Please retype the records below exactly, leaving out any pictures.

Stored records:
##########
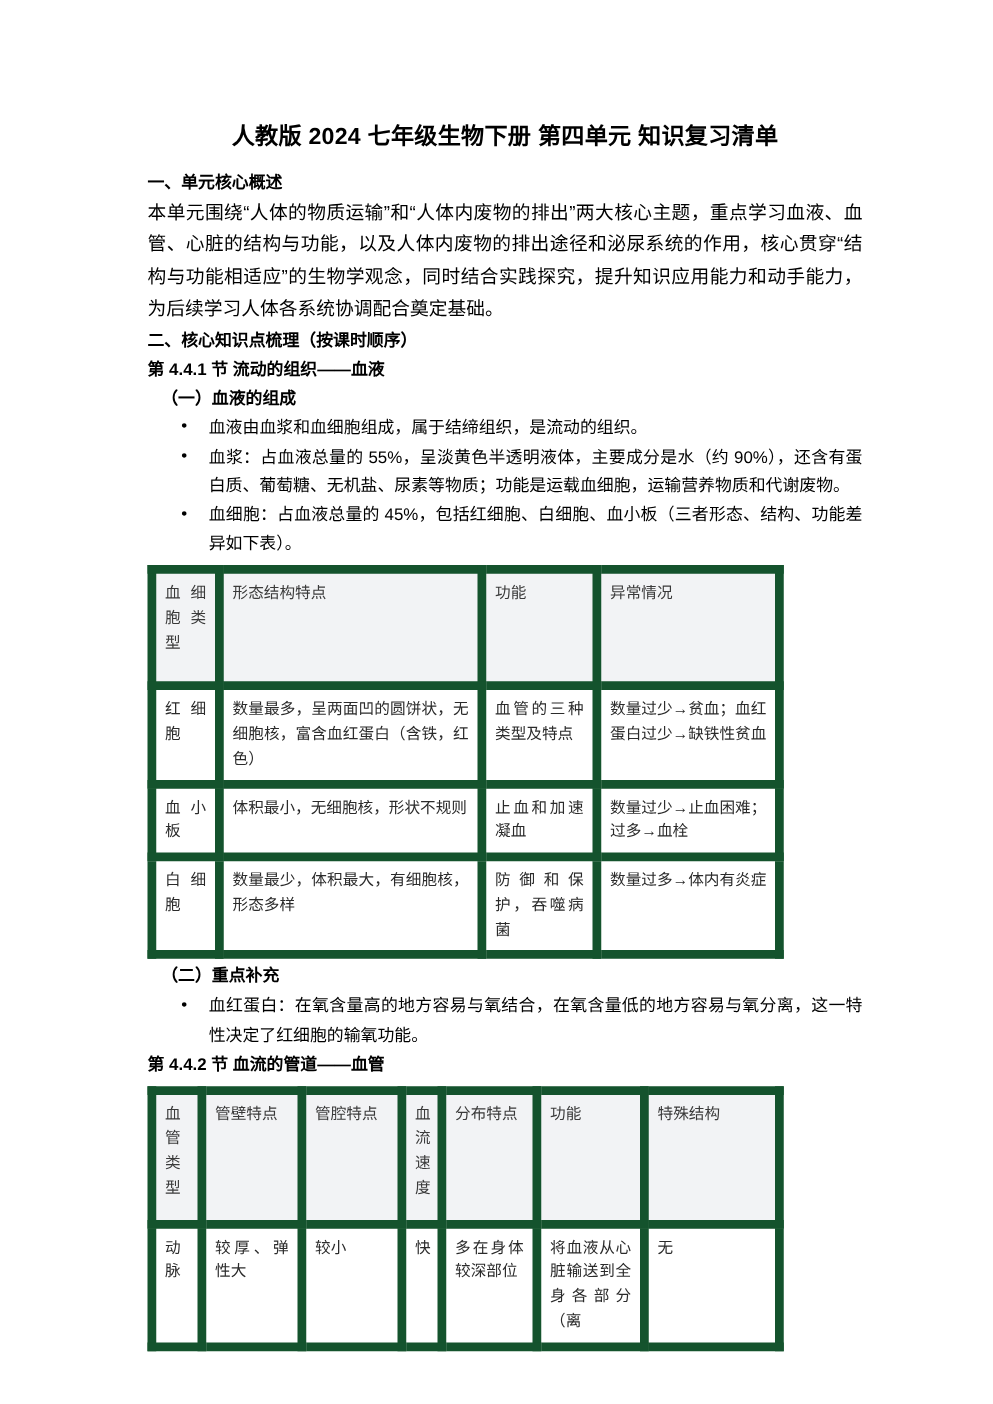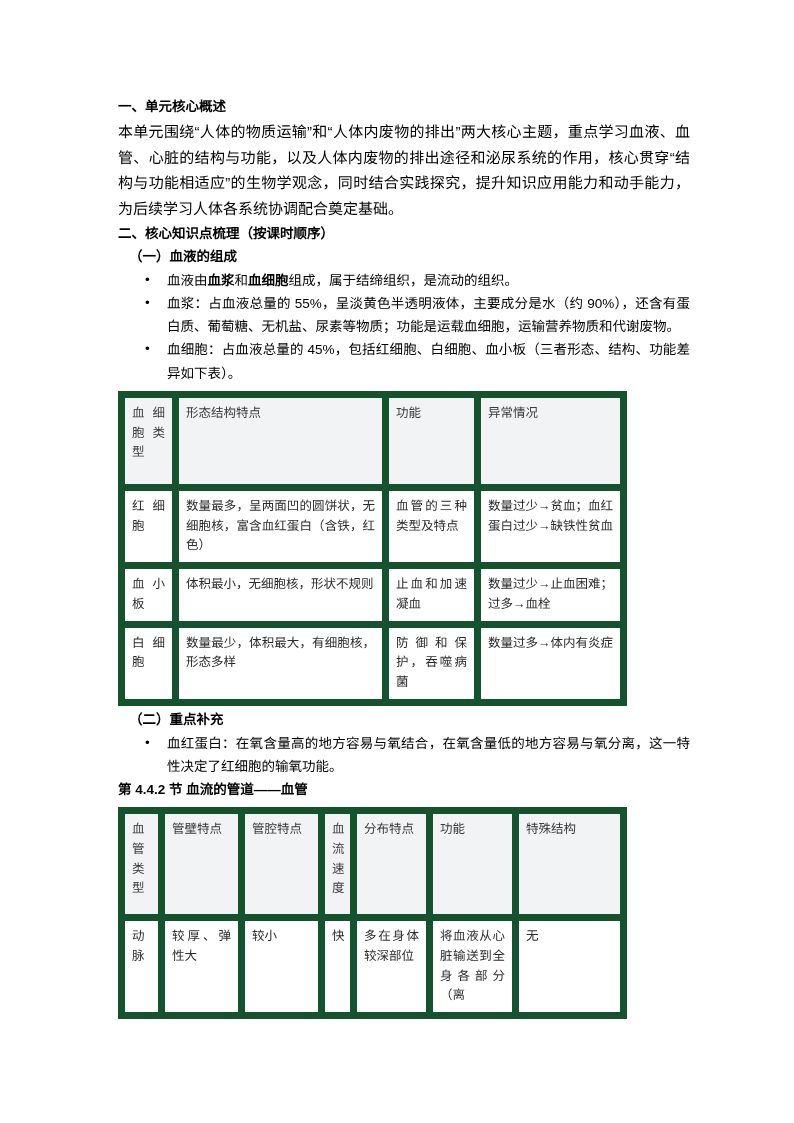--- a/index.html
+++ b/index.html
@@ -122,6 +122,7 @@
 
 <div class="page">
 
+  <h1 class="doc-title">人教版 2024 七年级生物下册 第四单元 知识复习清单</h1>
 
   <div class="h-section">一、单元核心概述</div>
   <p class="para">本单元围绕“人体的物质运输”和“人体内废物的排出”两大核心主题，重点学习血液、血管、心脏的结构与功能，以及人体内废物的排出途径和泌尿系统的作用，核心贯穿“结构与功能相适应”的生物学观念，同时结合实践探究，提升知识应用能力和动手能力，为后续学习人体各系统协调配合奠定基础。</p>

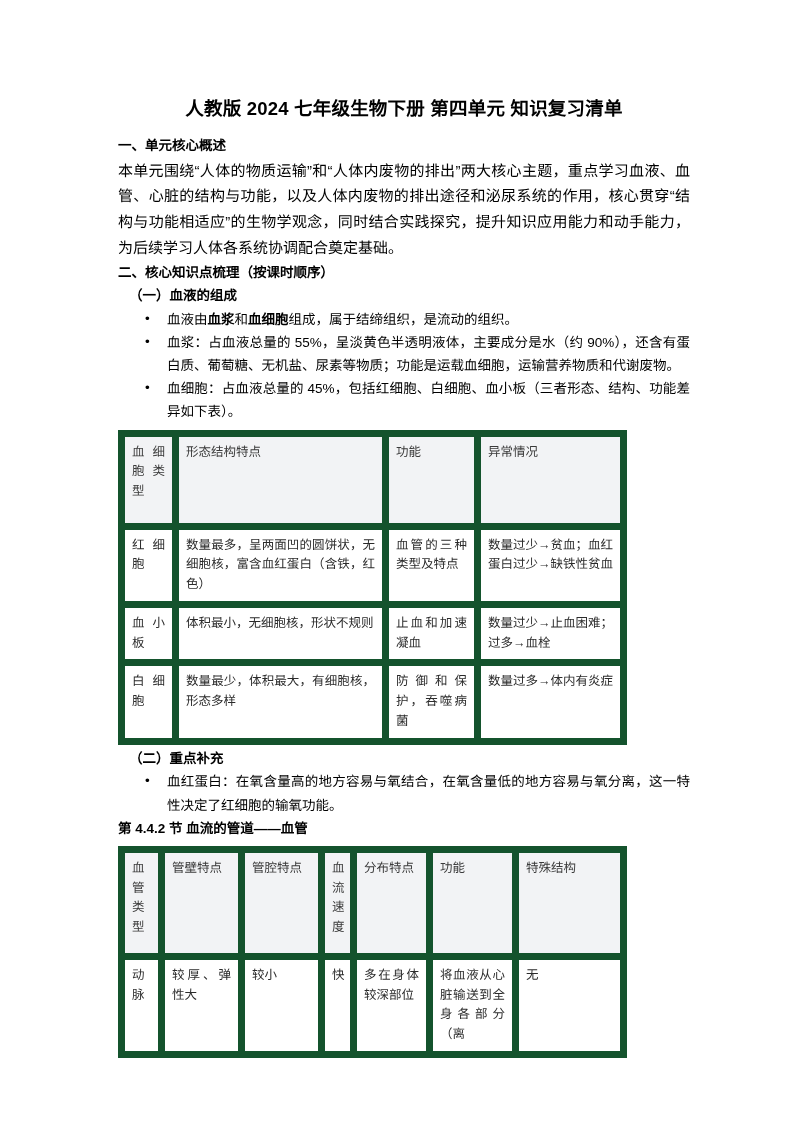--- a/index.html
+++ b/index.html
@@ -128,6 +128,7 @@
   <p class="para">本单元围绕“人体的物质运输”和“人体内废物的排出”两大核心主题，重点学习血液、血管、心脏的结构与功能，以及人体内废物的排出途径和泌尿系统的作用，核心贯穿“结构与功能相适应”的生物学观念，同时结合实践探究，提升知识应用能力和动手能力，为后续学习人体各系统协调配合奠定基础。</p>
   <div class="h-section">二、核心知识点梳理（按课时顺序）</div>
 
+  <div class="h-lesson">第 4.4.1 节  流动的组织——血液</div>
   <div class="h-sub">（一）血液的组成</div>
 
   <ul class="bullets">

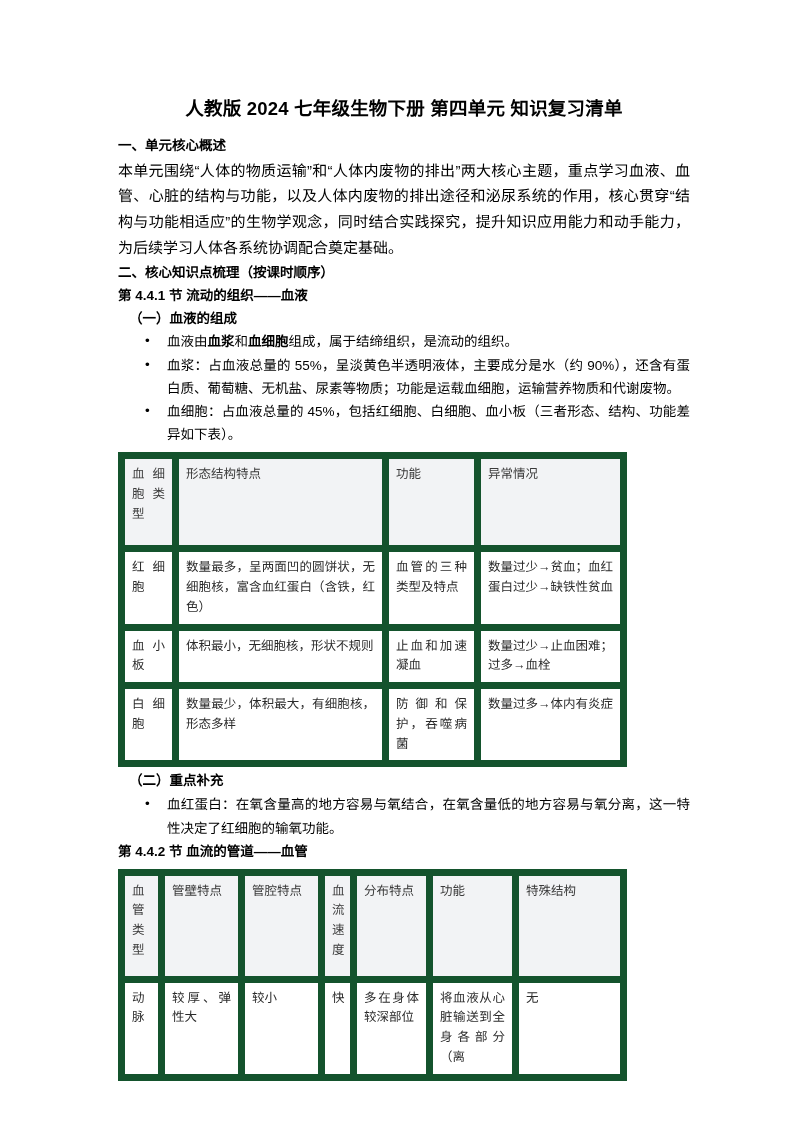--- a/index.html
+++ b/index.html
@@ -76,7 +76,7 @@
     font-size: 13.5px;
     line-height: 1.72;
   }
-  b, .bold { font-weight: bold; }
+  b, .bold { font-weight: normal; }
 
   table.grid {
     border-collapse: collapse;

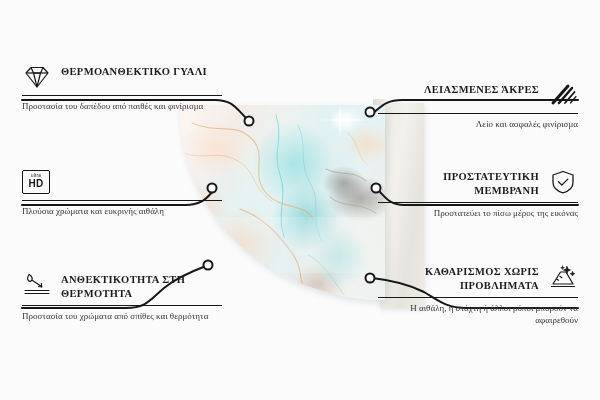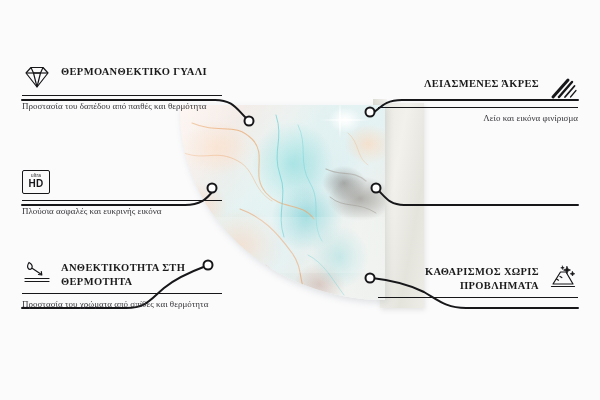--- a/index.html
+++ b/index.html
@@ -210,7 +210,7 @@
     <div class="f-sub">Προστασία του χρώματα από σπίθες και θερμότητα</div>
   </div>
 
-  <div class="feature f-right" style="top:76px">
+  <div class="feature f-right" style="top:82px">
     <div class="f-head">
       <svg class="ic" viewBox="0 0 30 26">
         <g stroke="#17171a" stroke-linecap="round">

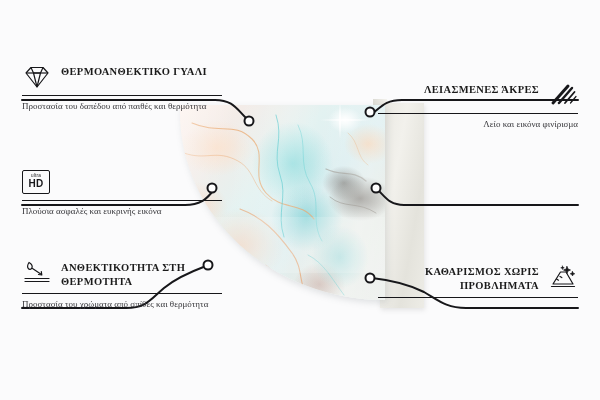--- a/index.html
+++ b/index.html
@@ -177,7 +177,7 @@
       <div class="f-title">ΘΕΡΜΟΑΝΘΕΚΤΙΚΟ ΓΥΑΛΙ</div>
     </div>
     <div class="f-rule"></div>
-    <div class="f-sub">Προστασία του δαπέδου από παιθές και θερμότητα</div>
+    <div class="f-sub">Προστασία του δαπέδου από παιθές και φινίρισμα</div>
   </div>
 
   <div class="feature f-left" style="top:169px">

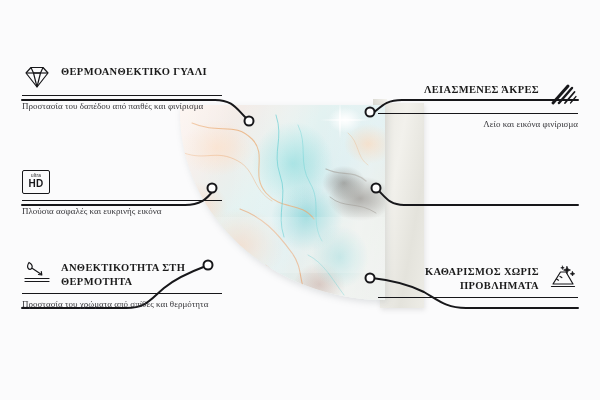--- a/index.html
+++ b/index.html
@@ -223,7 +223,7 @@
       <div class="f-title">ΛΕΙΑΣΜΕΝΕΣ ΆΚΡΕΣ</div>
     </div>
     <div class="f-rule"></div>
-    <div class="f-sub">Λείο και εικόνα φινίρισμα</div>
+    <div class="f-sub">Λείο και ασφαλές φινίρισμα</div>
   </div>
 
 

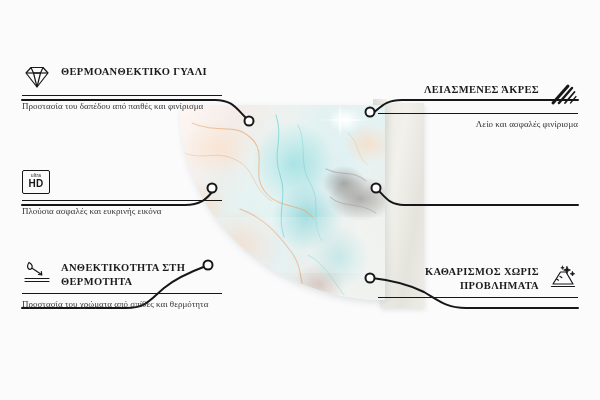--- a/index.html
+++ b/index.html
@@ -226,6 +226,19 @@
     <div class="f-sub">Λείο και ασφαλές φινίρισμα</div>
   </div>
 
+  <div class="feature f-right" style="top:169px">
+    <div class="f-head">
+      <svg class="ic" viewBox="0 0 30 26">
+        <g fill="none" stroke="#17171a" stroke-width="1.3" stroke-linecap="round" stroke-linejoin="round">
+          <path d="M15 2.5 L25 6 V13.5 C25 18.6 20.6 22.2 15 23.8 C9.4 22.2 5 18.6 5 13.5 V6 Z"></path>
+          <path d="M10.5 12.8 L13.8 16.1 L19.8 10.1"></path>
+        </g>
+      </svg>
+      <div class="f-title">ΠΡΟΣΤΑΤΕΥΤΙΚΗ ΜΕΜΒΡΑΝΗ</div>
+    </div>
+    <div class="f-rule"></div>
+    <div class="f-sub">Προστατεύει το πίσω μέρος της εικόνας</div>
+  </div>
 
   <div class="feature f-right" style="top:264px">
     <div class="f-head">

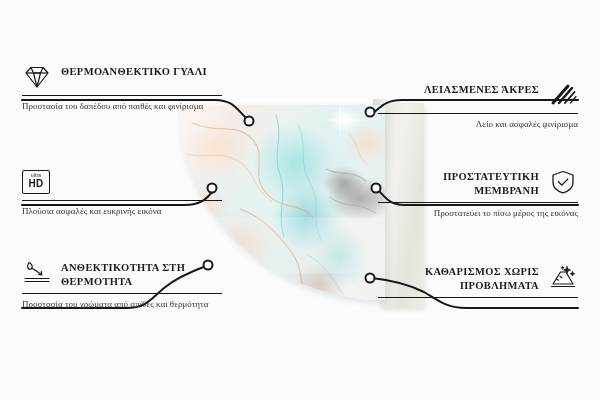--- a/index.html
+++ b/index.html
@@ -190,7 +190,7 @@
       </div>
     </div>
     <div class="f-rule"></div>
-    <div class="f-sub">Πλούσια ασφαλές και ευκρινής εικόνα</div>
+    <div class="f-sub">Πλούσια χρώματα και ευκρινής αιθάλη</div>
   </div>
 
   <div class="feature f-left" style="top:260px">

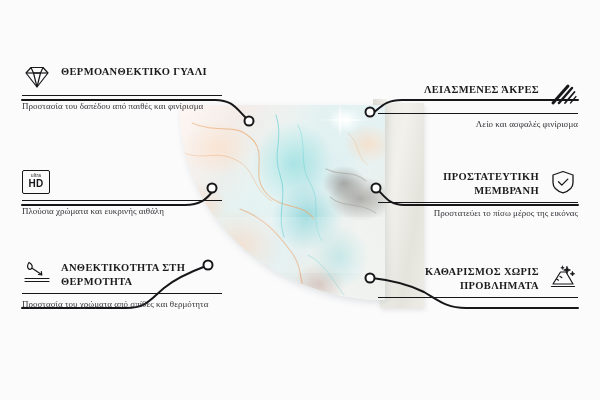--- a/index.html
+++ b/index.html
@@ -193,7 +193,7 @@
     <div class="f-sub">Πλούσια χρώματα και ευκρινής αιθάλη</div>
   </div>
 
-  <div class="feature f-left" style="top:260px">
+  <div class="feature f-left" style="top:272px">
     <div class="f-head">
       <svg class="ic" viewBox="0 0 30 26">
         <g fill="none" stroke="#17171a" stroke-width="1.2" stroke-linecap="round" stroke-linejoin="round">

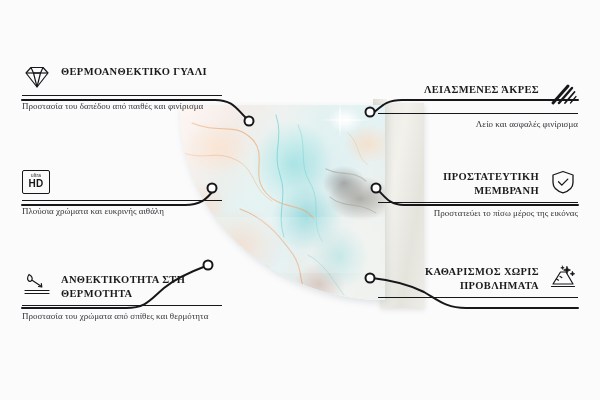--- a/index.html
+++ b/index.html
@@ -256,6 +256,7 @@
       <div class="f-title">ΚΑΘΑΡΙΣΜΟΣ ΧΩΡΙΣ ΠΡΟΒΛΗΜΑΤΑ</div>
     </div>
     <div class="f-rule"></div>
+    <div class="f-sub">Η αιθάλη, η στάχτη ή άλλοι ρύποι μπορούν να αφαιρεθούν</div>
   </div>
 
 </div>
##########
» **SOLUTION TO THE EXERCISE**
--- a/index.html
+++ b/index.html
@@ -122,6 +122,7 @@
 
 <div class="page">
 
+  <h1 class="doc-title">人教版 2024 七年级生物下册 第四单元 知识复习清单</h1>
 
   <div class="h-section">一、单元核心概述</div>
   <p class="para">本单元围绕“人体的物质运输”和“人体内废物的排出”两大核心主题，重点学习血液、血管、心脏的结构与功能，以及人体内废物的排出途径和泌尿系统的作用，核心贯穿“结构与功能相适应”的生物学观念，同时结合实践探究，提升知识应用能力和动手能力，为后续学习人体各系统协调配合奠定基础。</p>

--- a/index.html
+++ b/index.html
@@ -128,6 +128,7 @@
   <p class="para">本单元围绕“人体的物质运输”和“人体内废物的排出”两大核心主题，重点学习血液、血管、心脏的结构与功能，以及人体内废物的排出途径和泌尿系统的作用，核心贯穿“结构与功能相适应”的生物学观念，同时结合实践探究，提升知识应用能力和动手能力，为后续学习人体各系统协调配合奠定基础。</p>
   <div class="h-section">二、核心知识点梳理（按课时顺序）</div>
 
+  <div class="h-lesson">第 4.4.1 节  流动的组织——血液</div>
   <div class="h-sub">（一）血液的组成</div>
 
   <ul class="bullets">

--- a/index.html
+++ b/index.html
@@ -76,7 +76,7 @@
     font-size: 13.5px;
     line-height: 1.72;
   }
-  b, .bold { font-weight: bold; }
+  b, .bold { font-weight: normal; }
 
   table.grid {
     border-collapse: collapse;

--- a/index.html
+++ b/index.html
@@ -210,7 +210,7 @@
     <div class="f-sub">Προστασία του χρώματα από σπίθες και θερμότητα</div>
   </div>
 
-  <div class="feature f-right" style="top:76px">
+  <div class="feature f-right" style="top:82px">
     <div class="f-head">
       <svg class="ic" viewBox="0 0 30 26">
         <g stroke="#17171a" stroke-linecap="round">

--- a/index.html
+++ b/index.html
@@ -177,7 +177,7 @@
       <div class="f-title">ΘΕΡΜΟΑΝΘΕΚΤΙΚΟ ΓΥΑΛΙ</div>
     </div>
     <div class="f-rule"></div>
-    <div class="f-sub">Προστασία του δαπέδου από παιθές και θερμότητα</div>
+    <div class="f-sub">Προστασία του δαπέδου από παιθές και φινίρισμα</div>
   </div>
 
   <div class="feature f-left" style="top:169px">

--- a/index.html
+++ b/index.html
@@ -223,7 +223,7 @@
       <div class="f-title">ΛΕΙΑΣΜΕΝΕΣ ΆΚΡΕΣ</div>
     </div>
     <div class="f-rule"></div>
-    <div class="f-sub">Λείο και εικόνα φινίρισμα</div>
+    <div class="f-sub">Λείο και ασφαλές φινίρισμα</div>
   </div>
 
 

--- a/index.html
+++ b/index.html
@@ -226,6 +226,19 @@
     <div class="f-sub">Λείο και ασφαλές φινίρισμα</div>
   </div>
 
+  <div class="feature f-right" style="top:169px">
+    <div class="f-head">
+      <svg class="ic" viewBox="0 0 30 26">
+        <g fill="none" stroke="#17171a" stroke-width="1.3" stroke-linecap="round" stroke-linejoin="round">
+          <path d="M15 2.5 L25 6 V13.5 C25 18.6 20.6 22.2 15 23.8 C9.4 22.2 5 18.6 5 13.5 V6 Z"></path>
+          <path d="M10.5 12.8 L13.8 16.1 L19.8 10.1"></path>
+        </g>
+      </svg>
+      <div class="f-title">ΠΡΟΣΤΑΤΕΥΤΙΚΗ ΜΕΜΒΡΑΝΗ</div>
+    </div>
+    <div class="f-rule"></div>
+    <div class="f-sub">Προστατεύει το πίσω μέρος της εικόνας</div>
+  </div>
 
   <div class="feature f-right" style="top:264px">
     <div class="f-head">

--- a/index.html
+++ b/index.html
@@ -190,7 +190,7 @@
       </div>
     </div>
     <div class="f-rule"></div>
-    <div class="f-sub">Πλούσια ασφαλές και ευκρινής εικόνα</div>
+    <div class="f-sub">Πλούσια χρώματα και ευκρινής αιθάλη</div>
   </div>
 
   <div class="feature f-left" style="top:260px">

--- a/index.html
+++ b/index.html
@@ -193,7 +193,7 @@
     <div class="f-sub">Πλούσια χρώματα και ευκρινής αιθάλη</div>
   </div>
 
-  <div class="feature f-left" style="top:260px">
+  <div class="feature f-left" style="top:272px">
     <div class="f-head">
       <svg class="ic" viewBox="0 0 30 26">
         <g fill="none" stroke="#17171a" stroke-width="1.2" stroke-linecap="round" stroke-linejoin="round">

--- a/index.html
+++ b/index.html
@@ -256,6 +256,7 @@
       <div class="f-title">ΚΑΘΑΡΙΣΜΟΣ ΧΩΡΙΣ ΠΡΟΒΛΗΜΑΤΑ</div>
     </div>
     <div class="f-rule"></div>
+    <div class="f-sub">Η αιθάλη, η στάχτη ή άλλοι ρύποι μπορούν να αφαιρεθούν</div>
   </div>
 
 </div>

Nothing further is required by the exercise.